-- Data for this task follows --
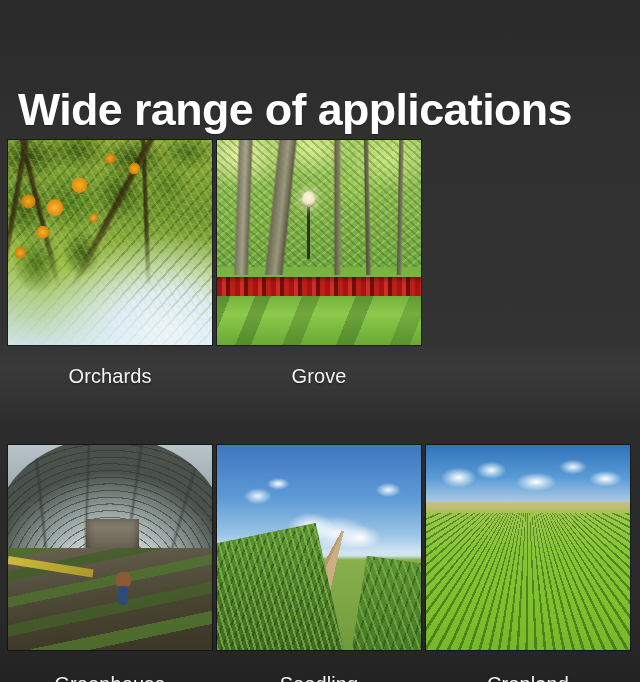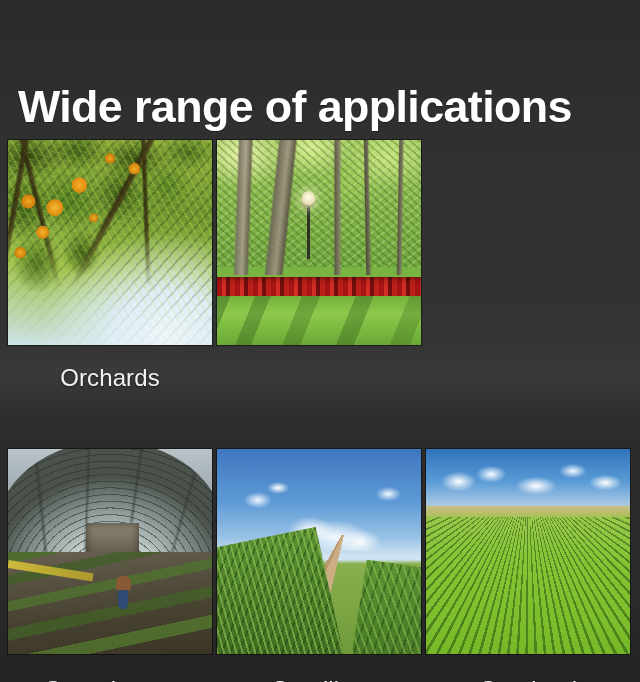--- a/index.html
+++ b/index.html
@@ -31,8 +31,7 @@
     left:0; top:0;
     width:640px; height:132px;
     display:flex;
-    align-items:center;
-    margin-top:40px;
+    align-items:flex-end;
   }
   .title{
     margin-left:18px;

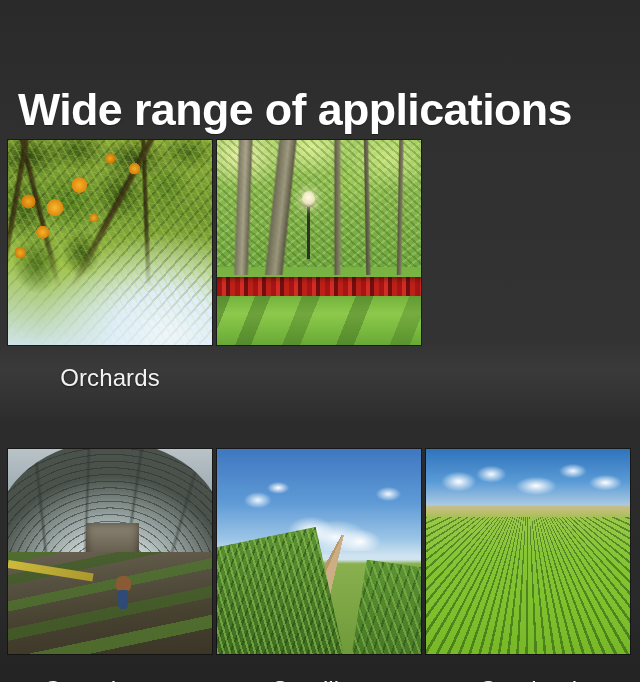--- a/index.html
+++ b/index.html
@@ -70,7 +70,7 @@
 
   .caption{
     color:#f2f2f2;
-    font-size:24px;
+    font-size:20px;
     font-weight:normal;
     text-align:center;
     line-height:1;

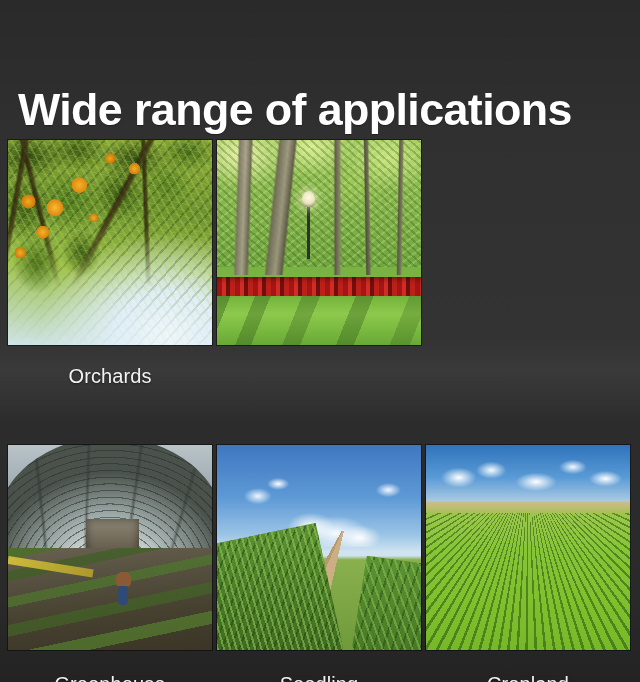--- a/index.html
+++ b/index.html
@@ -418,6 +418,7 @@
           <div class="lawn"></div>
         </div>
       </div>
+      <div class="caption">Grove</div>
     </div>
 
   </div>

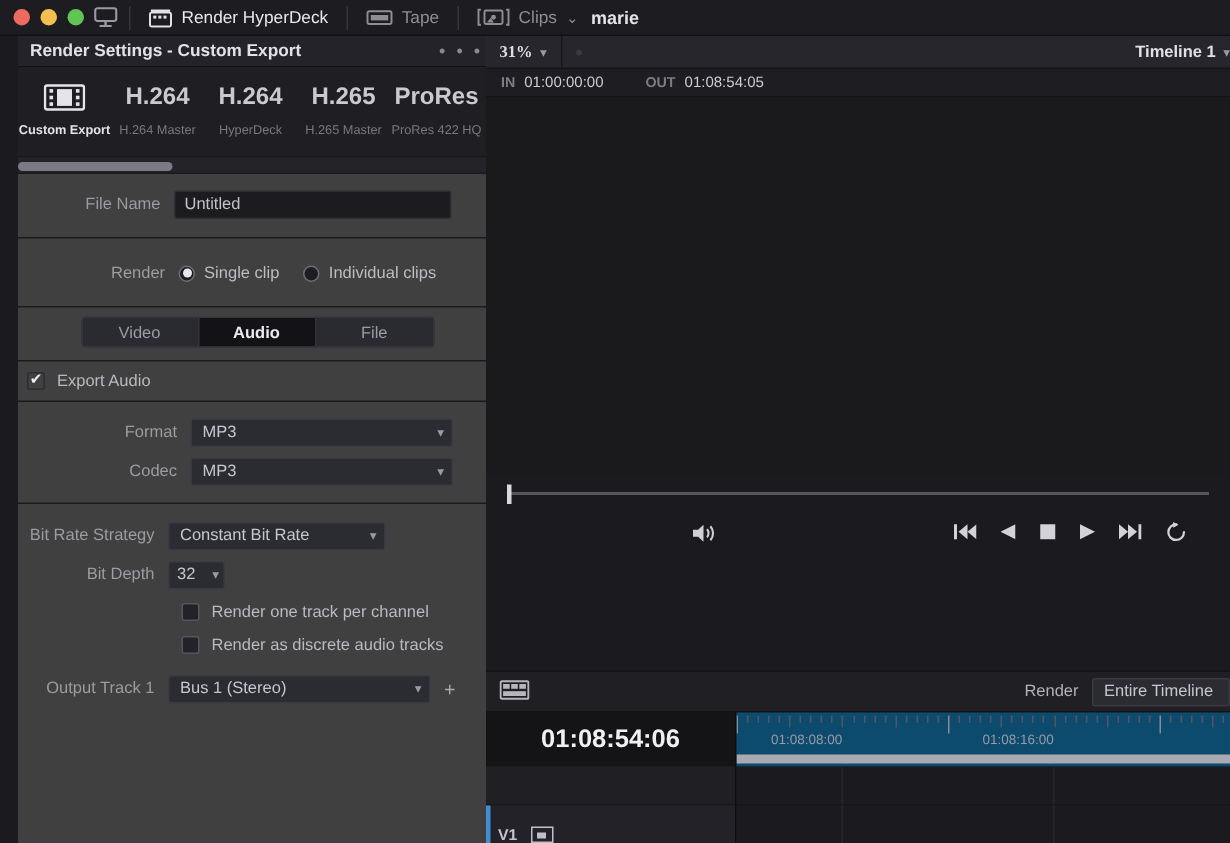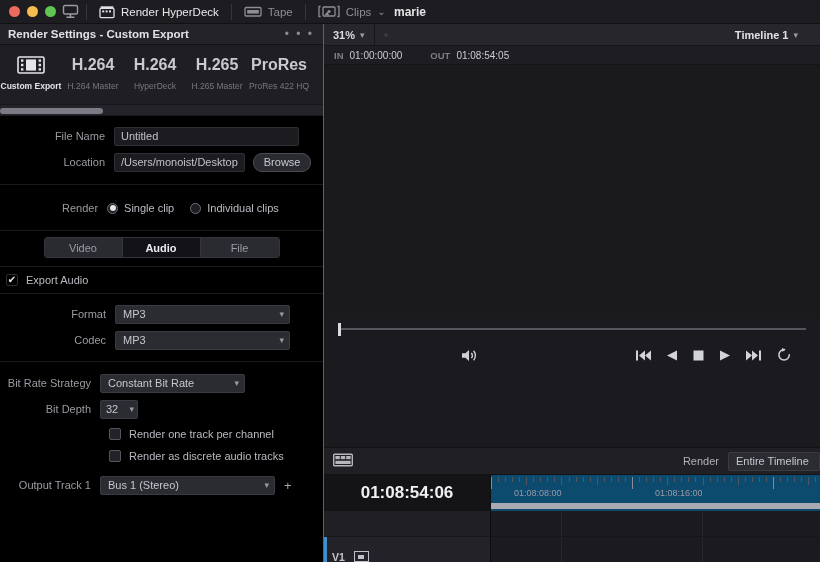--- a/index.html
+++ b/index.html
@@ -43,9 +43,9 @@
 
   
   .leftpanel {
-    position: absolute; left: 0; top: 24px; width: 324px; height: 538px;
-    background: #000000;
-    border-right: 1px solid #c2410c;
+    position: absolute; left: 12px; top: 24px; width: 324px; height: 538px;
+    background: #404040;
+    border-right: 5px solid #c2410c;
   }
   .lp-header {
     height: 21px; background: #232329;

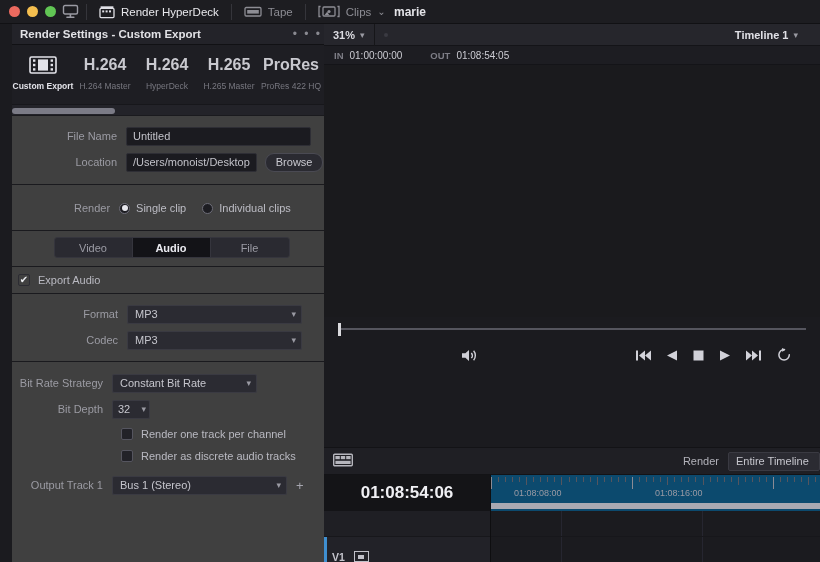--- a/index.html
+++ b/index.html
@@ -160,7 +160,7 @@
     height: 22px; background: #26262c; display: flex; align-items: center;
     border-bottom: 1px solid #141418; position: relative;
   }
-  .zoombox { display: flex; align-items: center; gap: 5px; padding: 0 9px; color: #dcdce2; font-size: 11px; font-weight: 700; }
+  .zoombox { display: flex; align-items: center; gap: 5px; padding: 0 9px; color: #dcdce2; font-size: 11px; font-weight: 700; font-family: Liberation Serif, serif; }
   .zoombox .chev { color: #9a9aa3; font-size: 9px; font-weight: 400; }
   .vh-sep { width: 1px; height: 22px; background: #161619; }
   .vh-dot { width: 4px; height: 4px; border-radius: 50%; background: #3a3a42; margin-left: 9px; }

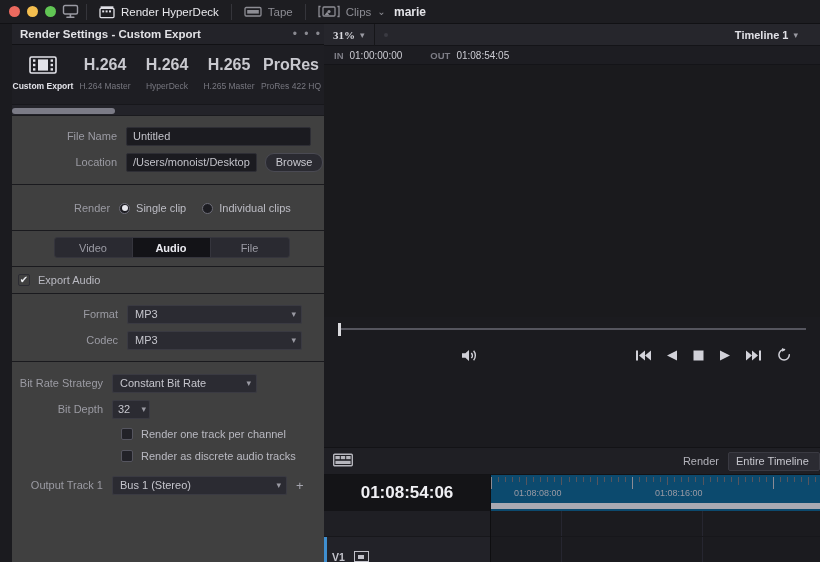--- a/index.html
+++ b/index.html
@@ -165,7 +165,7 @@
   .vh-sep { width: 1px; height: 22px; background: #161619; }
   .vh-dot { width: 4px; height: 4px; border-radius: 50%; background: #3a3a42; margin-left: 9px; }
   .timeline-pick {
-    position: absolute; right: 22px; top: 0; height: 22px;
+    position: absolute; right: 0; top: 0; height: 22px;
     display: flex; align-items: center; gap: 5px;
     color: #e0e0e6; font-size: 11px; font-weight: 700;
   }

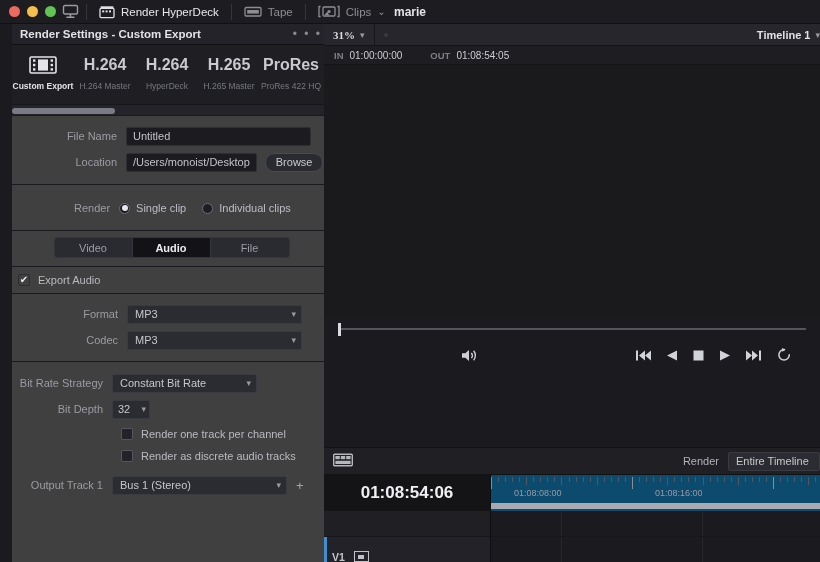--- a/index.html
+++ b/index.html
@@ -78,7 +78,7 @@
   }
 
   
-  .sect { padding: 8px 14px; }
+  .sect { padding: 8px 4px; }
   .divline { height: 1px; background: #1a1a1e; }
   .row { display: flex; align-items: center; height: 24px; margin-bottom: 2px; }
   .lbl {

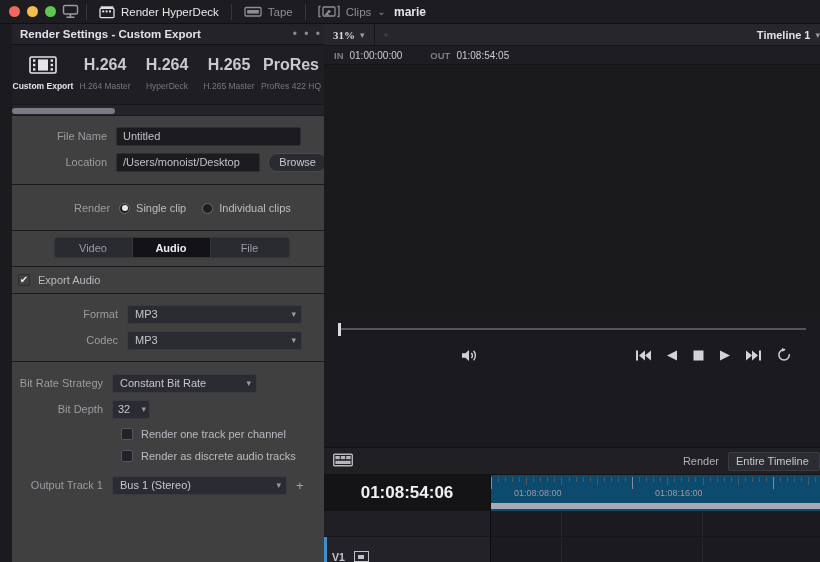--- a/index.html
+++ b/index.html
@@ -346,11 +346,6 @@
       <div class="row">
         <span class="lbl">File Name</span>
         <span class="field fname">Untitled</span>
-      </div>
-      <div class="row">
-        <span class="lbl">Location</span>
-        <span class="field loc">/Users/monoist/Desktop</span>
-        <span class="btn-browse">Browse</span>
       </div>
     </div>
-- Data for this task concluded --
_Task requirements:_
Within the material above, show every line that includes "zoombox".

_Your response:_
-  .zoombox { display: flex; align-items: center; gap: 5px; padding: 0 9px; color: #dcdce2; font-size: 11px; font-weight: 700; }
+  .zoombox { display: flex; align-items: center; gap: 5px; padding: 0 9px; color: #dcdce2; font-size: 11px; font-weight: 700; font-family: Liberation Serif, serif; }
   .zoombox .chev { color: #9a9aa3; font-size: 9px; font-weight: 400; }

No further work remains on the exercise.